Claire sees that as a chance to win her release so she can make her way back to the stones, so she throws herself into the medicines, potions and remedies left behind by Davie Beaton. By caring for the people of Leoch, she could perhaps earn their trust, but she would have to be careful not to raise their suspicion with her 20th century medical knowledge. While a bored Angus looks on, she begins to clean up the surgery in preparation for her practice.
As Claire sees to her practice, Angus makes his way upstairs to the kitchen to share some drink with Rupert MacKenzie, which Claire sees as a sign of trust and hoped they would share that with Dougal. She tells them that she could use their help in the surgery by disposing of the discarded medicines. Mrs. Fitz asks what they're still doing taking up space in her kitchen. Rupert says they're just following orders by keeping an eyes on Claire. Mrs. Fitz asks if Claire has been hiding at the bottom of his mug for the past two hours.
The sally is disturbed by glass crashing to the ground dropped by Shona Macneill and Mrs. Fitz tells her not to fash and to go home to be with her other children. The woman leaves and Mrs. Fitz tells the staring servants to get back to work. Claire asks Mrs. Fitz who that woman was and Mrs. Fitz explains she is Colum's chambermaid and that in time she'll be all right as her son Lindsay died the night before. Mrs. Fitz, Rupert and Angus all cross themselves. Claire asks why she wasn't called to tend to the boy and Mrs. Fitz explains that the boy could not be cured by a mortal. Angus says the boy went up to an Eaglais Dhubh. Mrs. Fitz explains he means the old ruins of the Benedictine monastery which the people of the area call the Black Kirk.
Claire asks if they think the ruins killed the boy and Rupert derisively says it wasn't ruins, but the demons who roam them. Mrs. Fitz says Lindsay was a sickly boy and no match for Satan. Mrs. Fitz, Rupert and Angus all cross themselves. A lad enters the chamber and informs Claire that the MacKenzie is requesting her presence in his chambers. Mrs. Fitz loving grabs the boy and tries to straighten his hair. The boy asks his aunt to leave him alone and Mrs. Fitz introduces him to Claire as her nephew Tammas Baxter and that Lindsay Macneill was like a brother to him.

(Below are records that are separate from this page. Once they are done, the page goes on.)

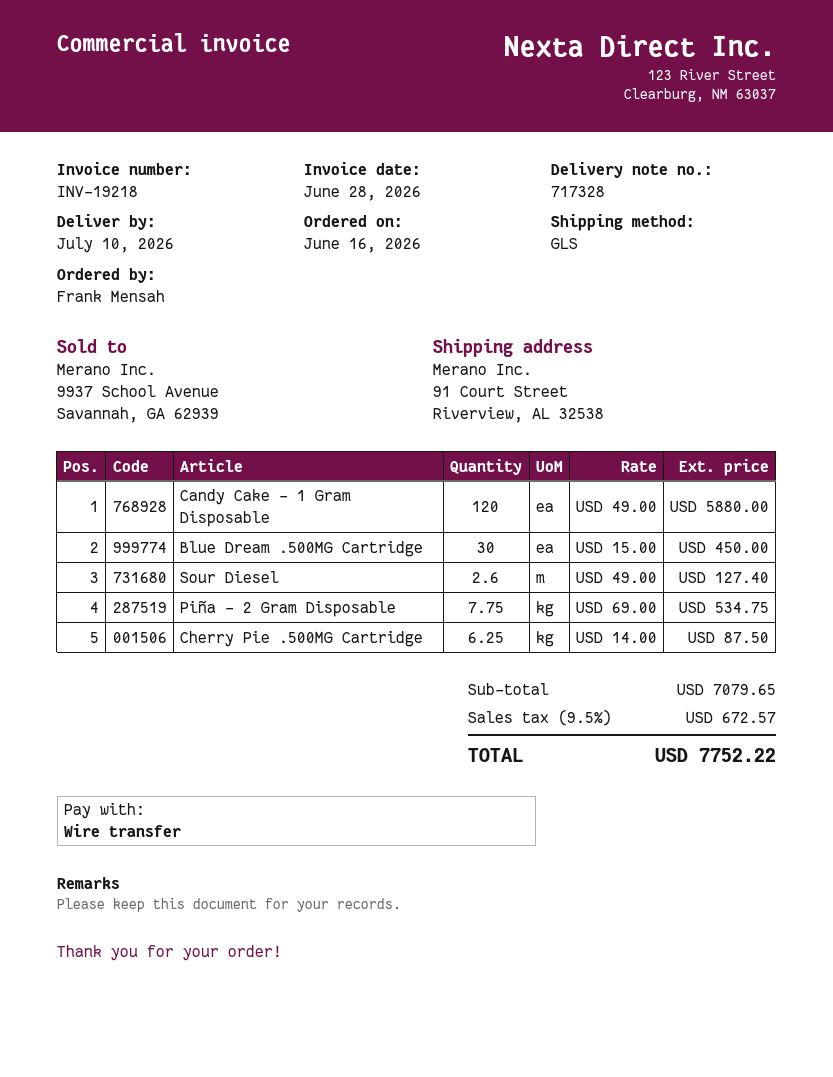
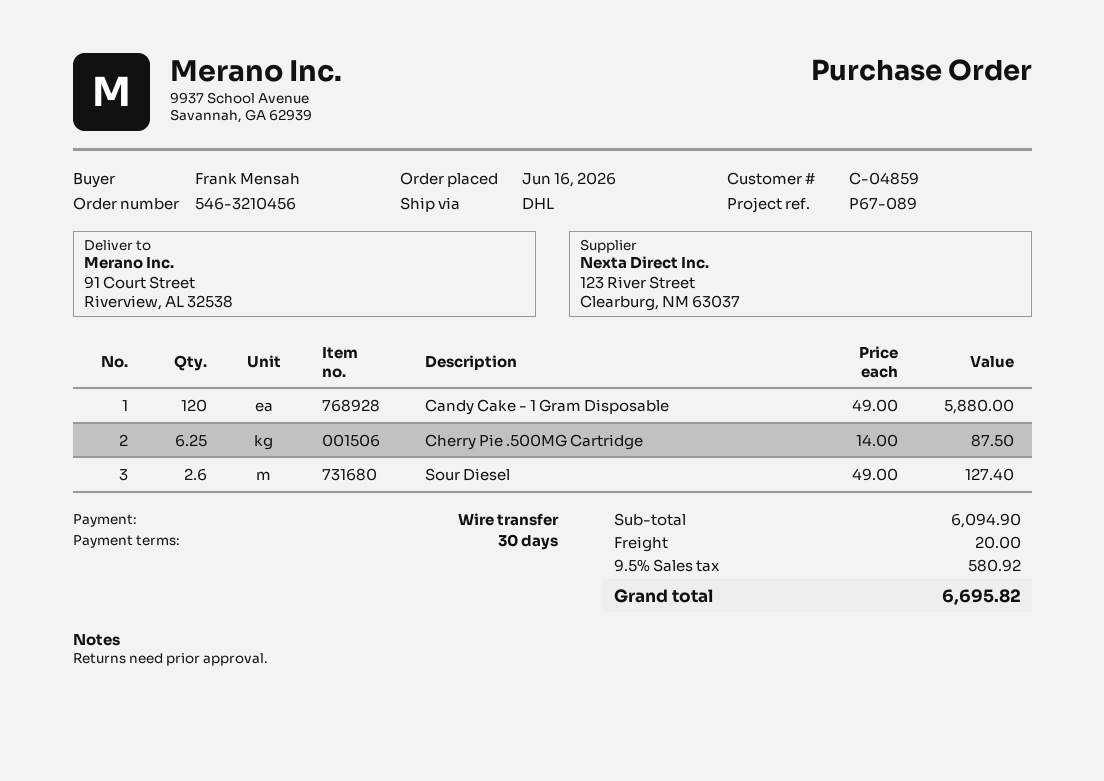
shipping method: GLS -> DHL
Blue Dream .500MG Cartridge: 30 x 15.00 = 450.00 -> none
Piña - 2 Gram Disposable: 7.75 x 69.00 = 534.75 -> none
subtotal: 7079.65 -> 6094.90
shipping: none -> 20.00
tax: 9.5% = 672.57 -> 9.5% = 580.92
total: 7752.22 -> 6695.82

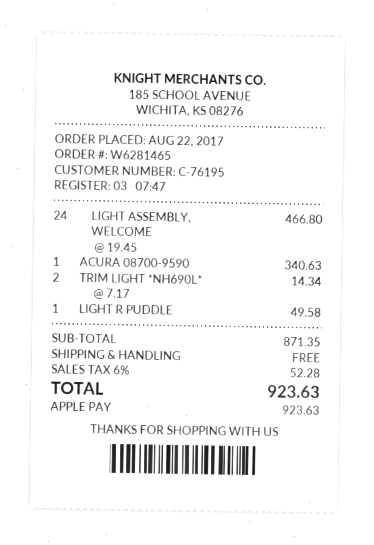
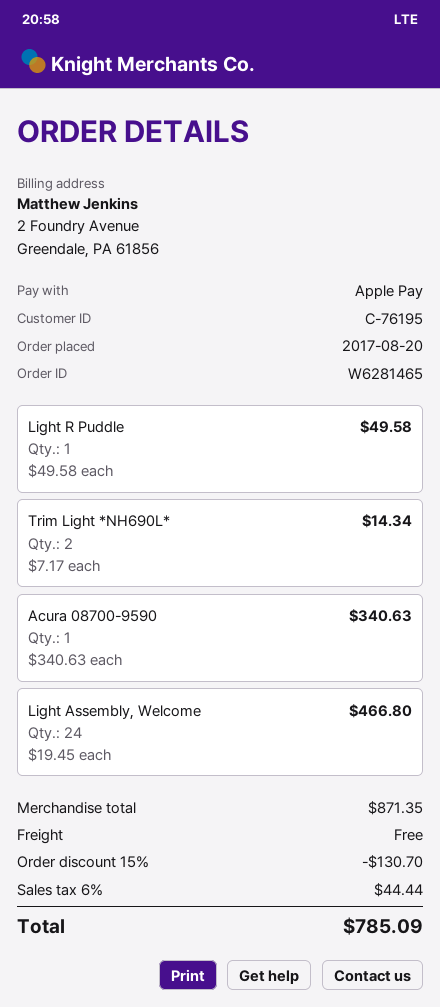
order date: 2017-08-22 -> 2017-08-20
discount: none -> 15% = 130.70
tax: 6% = 52.28 -> 6% = 44.44
total: 923.63 -> 785.09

The boy says Colum is waiting and before she leaves she tells Rupert and Angus that the medicines are on the step. The men nod and then refill their tankards.
Up in Colum's chambers, the laird is being fitted for a new frock coat by a wigged tailor as Tammas leads Claire in. She waits as she watches, wishing she had the ability to ease Colum's considerable pain which would have the added bonus of getting in Colum's good graces. The tailor steps back waiting for Colum to admire his handiwork. Colum looks down and sees the hem of the coat come to just above his feet. He looks at the tailor who smiles. Colum notes that the coat is a bit longer than the usual standard. The tailor points out that the laird is hardly standard himself and he's made a one of a kind coat for a one of a kind man. Claire looks on uneasily.
Colum says he had heard the man was the finest tailor in the Highland come recently from Edinburgh. The tailor says his wife's family are MacKenzies and he always welcomes a chance to bring her for a visit. Colum asks if his wife's family encourage him to mock his laird? Colum asks if a man's frock coat come just to the knee and did he ask for anything different than that. The tailor admits no. Colum asks if the man thought his legs should be hidden as if he had something to be ashamed of. Colum tears off the coat and throws it at the frightened man who grows even more afraid when Colum draws his dagger. With the dagger in the begging man's face, Colum orders him to make a standard coat and deliver it the next day. The man scampers out of the chambers.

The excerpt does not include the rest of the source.